[EXTRACTED MATERIAL Boundary: Start]

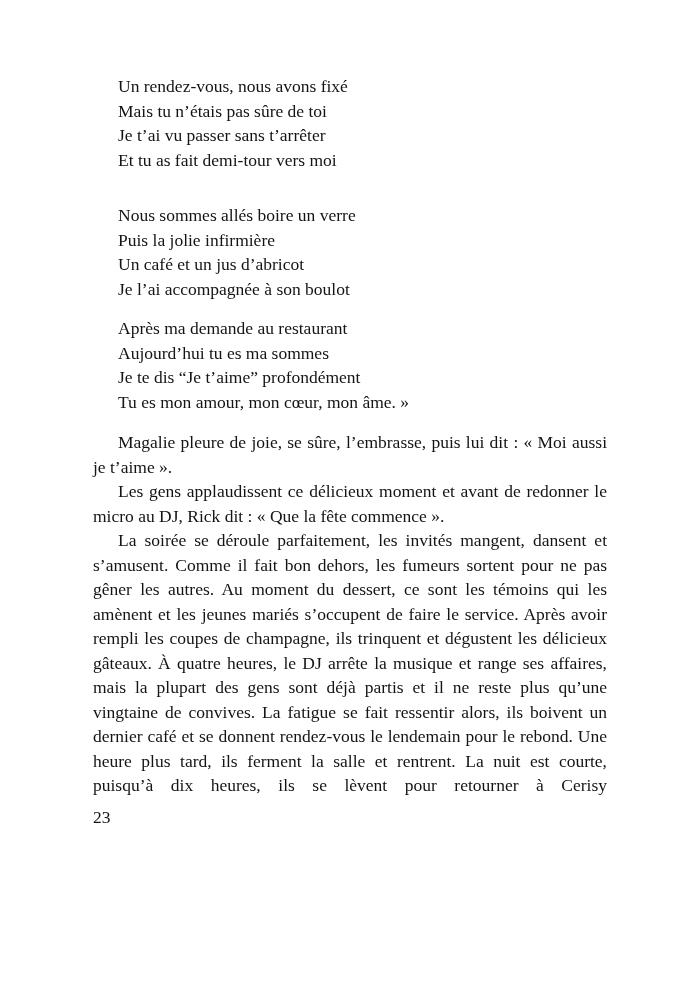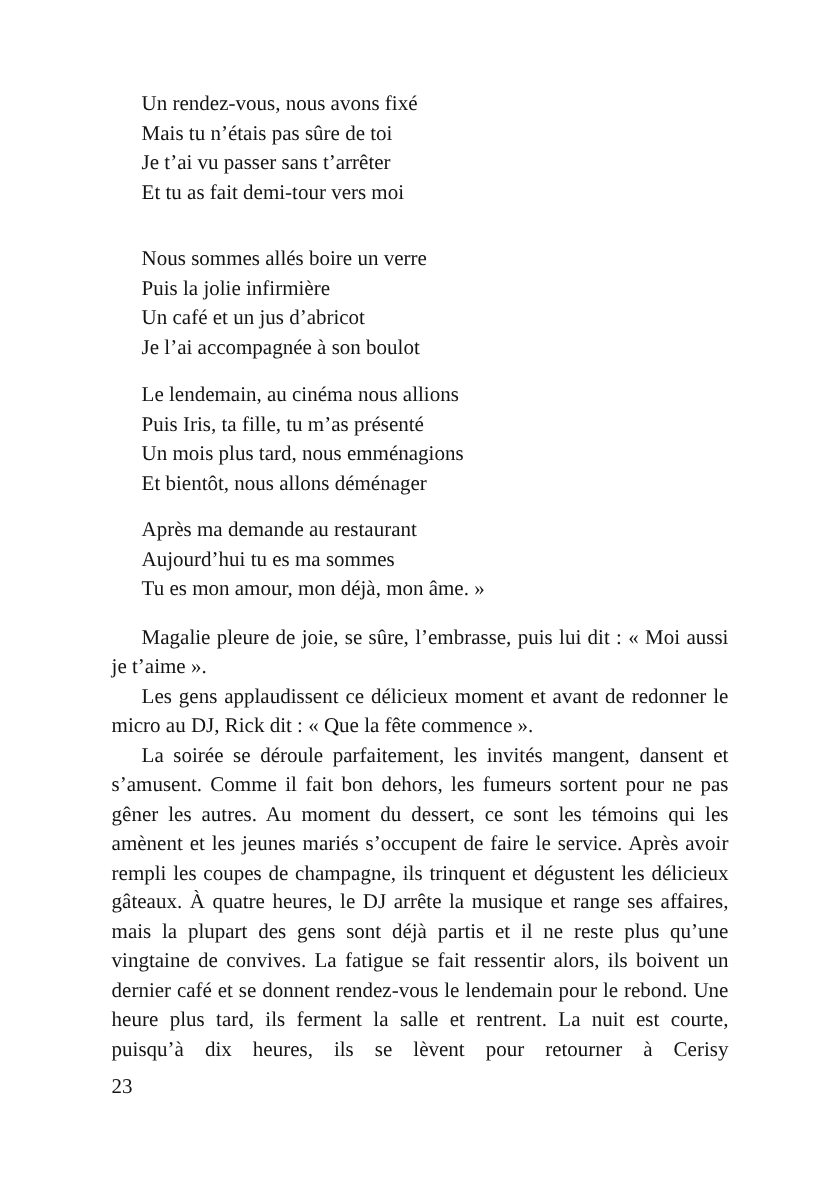--- a/index.html
+++ b/index.html
@@ -69,12 +69,6 @@
       <div class="poem-line">Je l’ai accompagnée à son boulot</div>
     </div>
 
-    <div class="stanza">
-      <div class="poem-line">Le lendemain, au cinéma nous allions</div>
-      <div class="poem-line">Puis Iris, ta fille, tu m’as présenté</div>
-      <div class="poem-line">Un mois plus tard, nous emménagions</div>
-      <div class="poem-line">Et bientôt, nous allons déménager</div>
-    </div>
 
     <div class="stanza">
       <div class="poem-line">Après ma demande au restaurant</div>

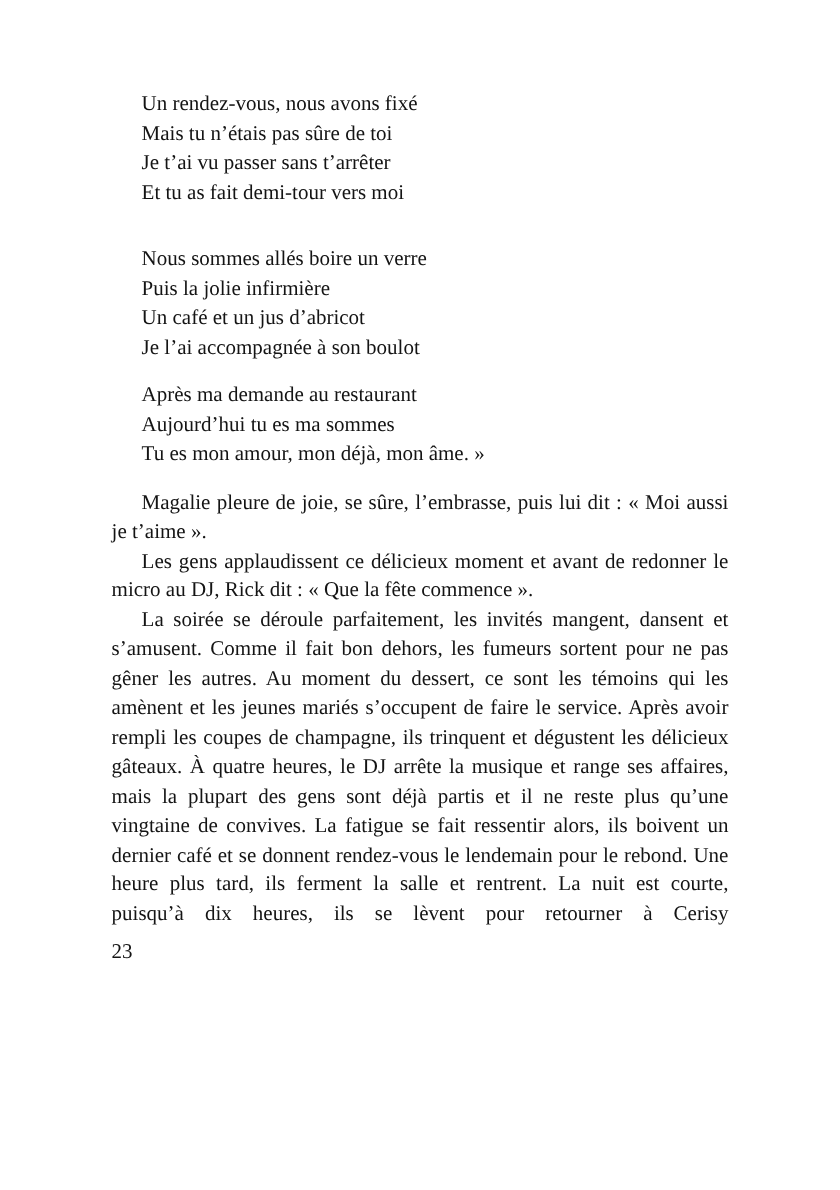--- a/index.html
+++ b/index.html
@@ -73,6 +73,7 @@
     <div class="stanza">
       <div class="poem-line">Après ma demande au restaurant</div>
       <div class="poem-line">Aujourd’hui tu es ma sommes</div>
+      <div class="poem-line">Je te dis “Je t’aime” profondément</div>
       <div class="poem-line">Tu es mon amour, mon déjà, mon âme. »</div>
     </div>
 

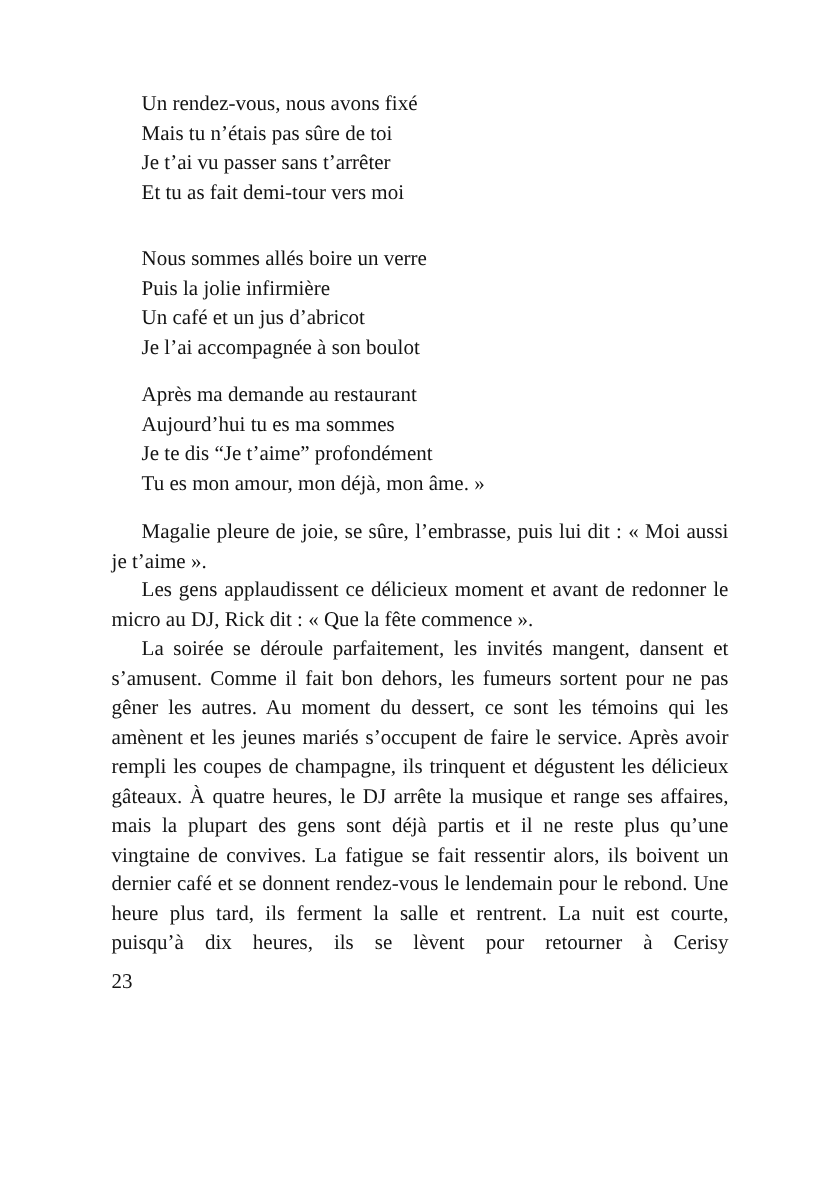--- a/index.html
+++ b/index.html
@@ -74,7 +74,7 @@
       <div class="poem-line">Après ma demande au restaurant</div>
       <div class="poem-line">Aujourd’hui tu es ma sommes</div>
       <div class="poem-line">Je te dis “Je t’aime” profondément</div>
-      <div class="poem-line">Tu es mon amour, mon déjà, mon âme. »</div>
+      <div class="poem-line">Tu es mon amour, mon cœur, mon âme. »</div>
     </div>
 
   </div>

[EXTRACTED MATERIAL Boundary: End]

- _REQUIRED ACTION_:
Your task is to copy the entries in full and exactly, without any images.

- _ANSWER TO THIS PROBLEM_:
--- a/index.html
+++ b/index.html
@@ -69,12 +69,6 @@
       <div class="poem-line">Je l’ai accompagnée à son boulot</div>
     </div>
 
-    <div class="stanza">
-      <div class="poem-line">Le lendemain, au cinéma nous allions</div>
-      <div class="poem-line">Puis Iris, ta fille, tu m’as présenté</div>
-      <div class="poem-line">Un mois plus tard, nous emménagions</div>
-      <div class="poem-line">Et bientôt, nous allons déménager</div>
-    </div>
 
     <div class="stanza">
       <div class="poem-line">Après ma demande au restaurant</div>

--- a/index.html
+++ b/index.html
@@ -73,6 +73,7 @@
     <div class="stanza">
       <div class="poem-line">Après ma demande au restaurant</div>
       <div class="poem-line">Aujourd’hui tu es ma sommes</div>
+      <div class="poem-line">Je te dis “Je t’aime” profondément</div>
       <div class="poem-line">Tu es mon amour, mon déjà, mon âme. »</div>
     </div>
 

--- a/index.html
+++ b/index.html
@@ -74,7 +74,7 @@
       <div class="poem-line">Après ma demande au restaurant</div>
       <div class="poem-line">Aujourd’hui tu es ma sommes</div>
       <div class="poem-line">Je te dis “Je t’aime” profondément</div>
-      <div class="poem-line">Tu es mon amour, mon déjà, mon âme. »</div>
+      <div class="poem-line">Tu es mon amour, mon cœur, mon âme. »</div>
     </div>
 
   </div>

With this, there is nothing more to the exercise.